== WORK TASK ==
Set the listing down exactly; no pictures.

== EXCERPTED DATA ==

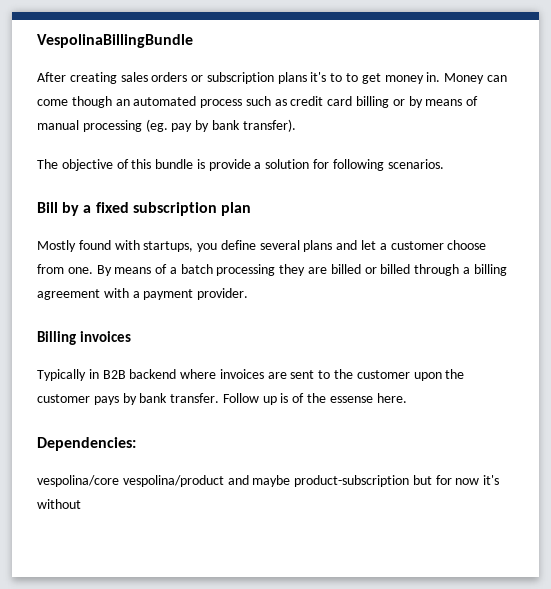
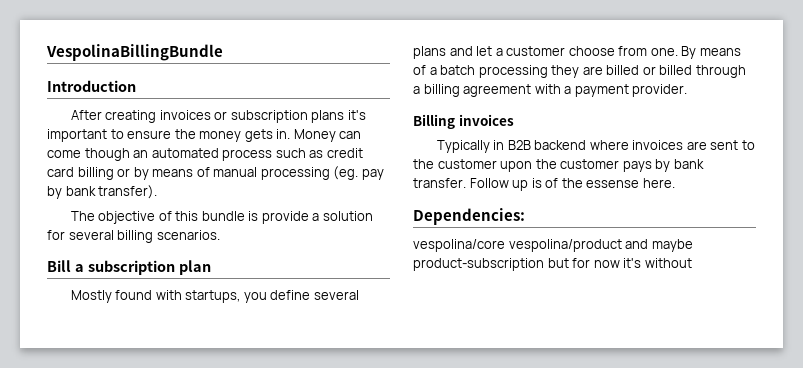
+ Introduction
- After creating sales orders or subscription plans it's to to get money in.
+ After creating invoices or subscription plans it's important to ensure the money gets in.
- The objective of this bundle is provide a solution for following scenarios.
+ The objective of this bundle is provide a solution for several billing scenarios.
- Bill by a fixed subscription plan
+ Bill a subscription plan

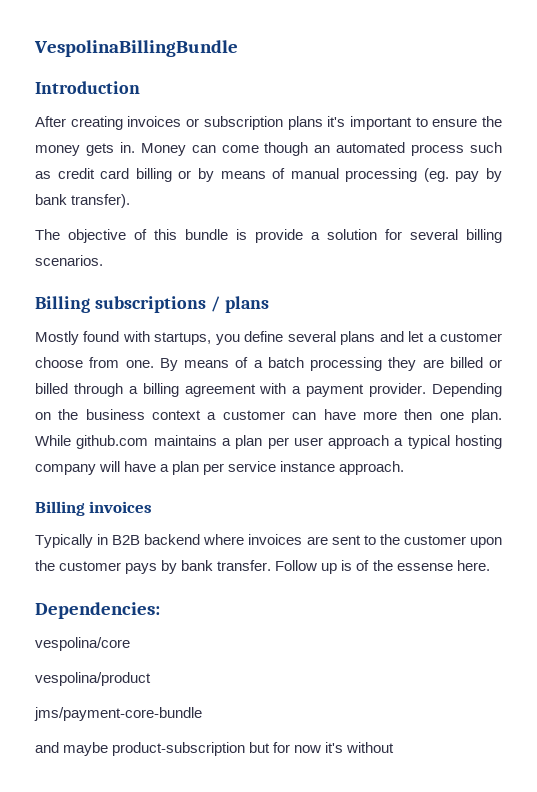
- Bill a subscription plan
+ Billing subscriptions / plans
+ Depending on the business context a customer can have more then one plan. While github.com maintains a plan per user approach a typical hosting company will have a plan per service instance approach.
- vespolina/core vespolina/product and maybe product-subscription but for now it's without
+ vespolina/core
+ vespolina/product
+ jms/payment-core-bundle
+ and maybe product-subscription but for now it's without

== EXPECTED OUTPUT ==
+ Introduction
- After creating sales orders or subscription plans it's to to get money in.
+ After creating invoices or subscription plans it's important to ensure the money gets in.
- The objective of this bundle is provide a solution for following scenarios.
+ The objective of this bundle is provide a solution for several billing scenarios.
- Bill by a fixed subscription plan
+ Bill a subscription plan

- Bill a subscription plan
+ Billing subscriptions / plans
+ Depending on the business context a customer can have more then one plan. While github.com maintains a plan per user approach a typical hosting company will have a plan per service instance approach.
- vespolina/core vespolina/product and maybe product-subscription but for now it's without
+ vespolina/core
+ vespolina/product
+ jms/payment-core-bundle
+ and maybe product-subscription but for now it's without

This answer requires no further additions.